Devant un tel déroulé, le beau gosse avait soudain l’air un peu merdeux, avec son Australie et ses études de biologie. Mais devant l’assurance de la fille, et tant d’amour de soi, le beau gosse finissait par m’apparaître plus fragile, plus humain. La fille parlait comme si elle était en salle de conférence, et présentait sa vie comme un produit d’entreprise. Une entreprise qui tournait bien, qui lui permettait d’habiter dans un bel appartement de Lyon, avec vue sur le Rhône, pour « à peine 1600 euros par mois ».

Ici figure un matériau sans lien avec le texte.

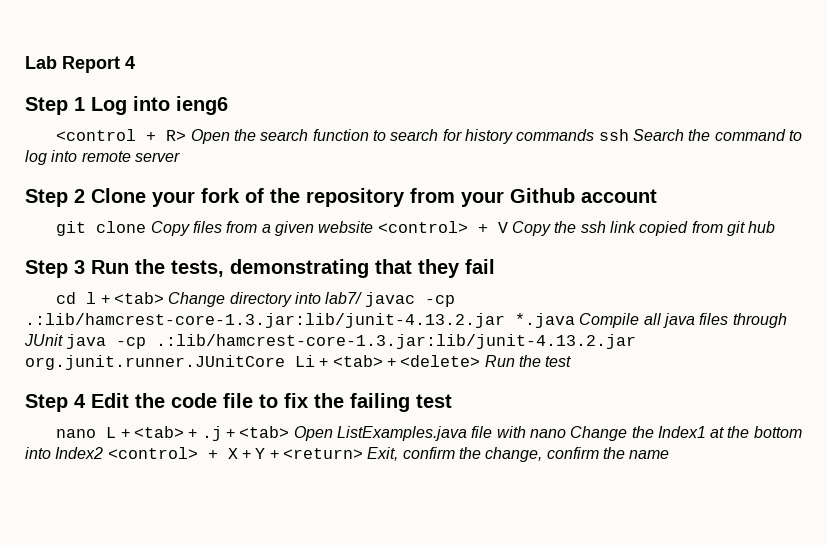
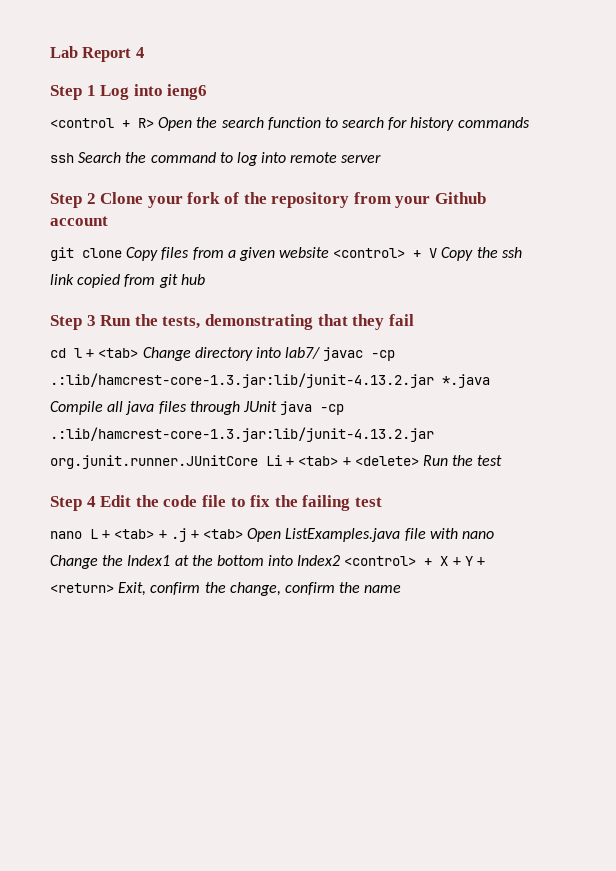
- <control + R> Open the search function to search for history commands ssh Search the command to log into remote server
+ <control + R> Open the search function to search for history commands
+ ssh Search the command to log into remote server

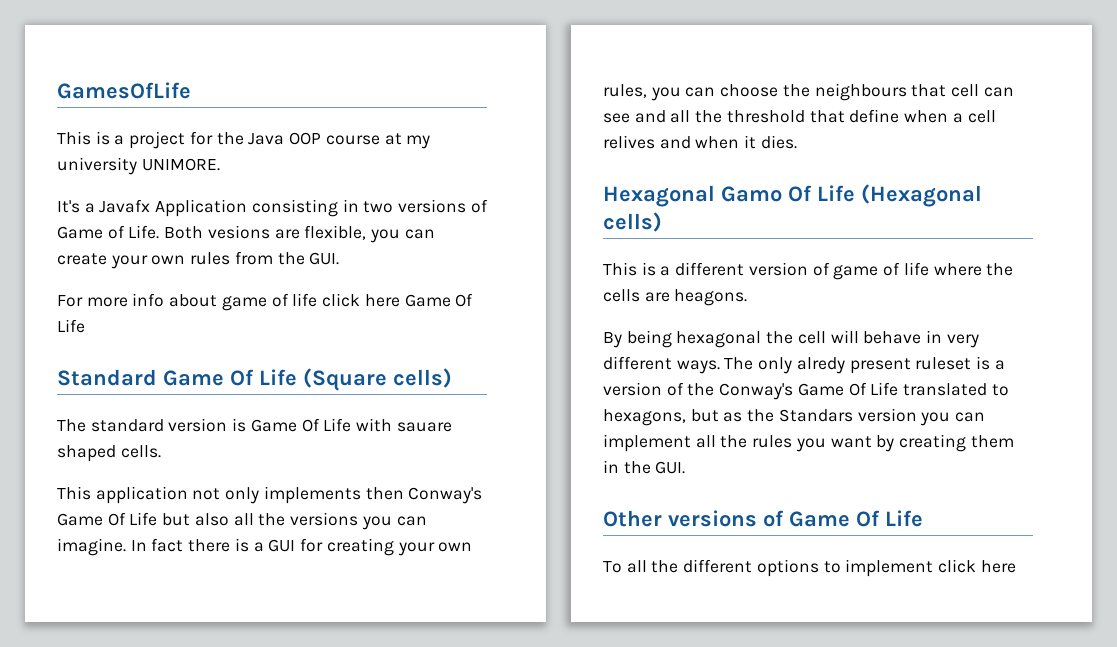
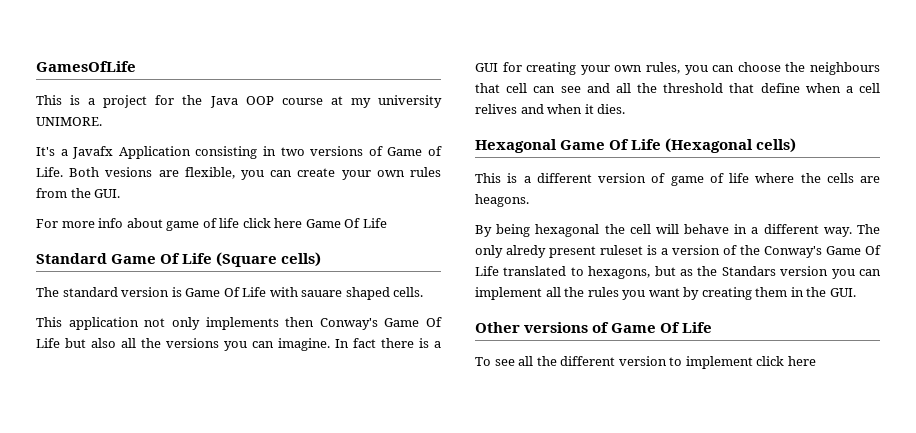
- Hexagonal Gamo Of Life (Hexagonal cells)
+ Hexagonal Game Of Life (Hexagonal cells)
- By being hexagonal the cell will behave in very different ways.
+ By being hexagonal the cell will behave in a different way.
- To all the different options to implement click here
+ To see all the different version to implement click here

Lors d’une pause, elle m’annonça que ma destination « ne l’arrangeait pas », car c’était à l’autre bout de la ville. En pleine nuit, pensait-elle me laisser sur le bord de la route ? Pour ma part, j’avais été très clair sur mon lieu de dépose, dès la demande de covoiturage. Elle aurait pu refuser, mais peut-être les 20 euros que j’apportais ne lui étaient pas totalement indifférents ? Elle n’avait fait aucun commentaire jusqu’à cette pause, en pleine Bourgogne. Je laissais passer le moment de flottement en me rendant aux toilettes, et n’étais de toute façon pas en mesure de proposer la moindre solution de remplacement.
Nous reprîmes la route et leur conversation, à la fille et au beau gosse, s’éteignit aussitôt. La fille avait épuisé le sujet qui lui tenait le plus à coeur. Le beau gosse voyait qu’il ne faisait pas le poids, et le climat de séduction qu’elle aurait peut-être voulu sentir s’installer entre elle et son voisin fut remplacé par les ronflements du beau gosse, qui décevait définitivement les attentes placées en lui. Comme quoi, la conversation est un art.
Arrivée à Perrache, la fille dépose le Black et se retourne vers moi d’un air autoritaire. Elle n’ira pas à Villeurbanne, c’est trop loin, elle me laisse ici. Il est deux heures du matin. « Y a pas moyen », dit-elle.
Là encore, elle se croit en séance de négociation avec un client sans importance : une pichenette suffira pour le faire signer ce contrat inégal. Elle me met devant une fausse alternative. « Tu choisis, soit je te laisse ici, soit je t’emmène à Jean Jaurès. » Vous parlez d’un choix. Dans les deux cas, je me retrouve à des kilomètres de chez moi, à deux heures du matin. Obligé de traîner ma valise, ou de dormir dehors.
Nous nous regardons dans les yeux. Cette fille a appris à être dure, elle pense que le sage précaire est un vieux chômeur sans consistance, qui va courber l’échine et descendre de la voiture sans demander son reste. Pour elle, cela ne fait aucun doute, je suis une quantité négligeable, un fétu de paille, un raté de l’existence qu’on peut abandonner sur le bord de la route. Depuis le début, elle me considère avec cet air de vainqueur.
« Qu’est-ce que tu préfères ? »
Comme je reste inflexible, elle se ravise et finit par me conduire à bon port. Mais cela ne l’aurait pas empêchée de dormir de me savoir grelottant sur les quais du Rhône. Elle a échoué dans ce petit rapport de force, mais cela non plus ne l’empêchera pas de dormir. la vie, pour elle, semble être une multitude de petits bras de fer. On peut en perdre quelques uns, l’important est d’être toujours prêt à en engager de nouveaux. Le covoiturage, ainsi, peut s’avérer un puissant territoire d’observation de ce que devient notre sociabilité.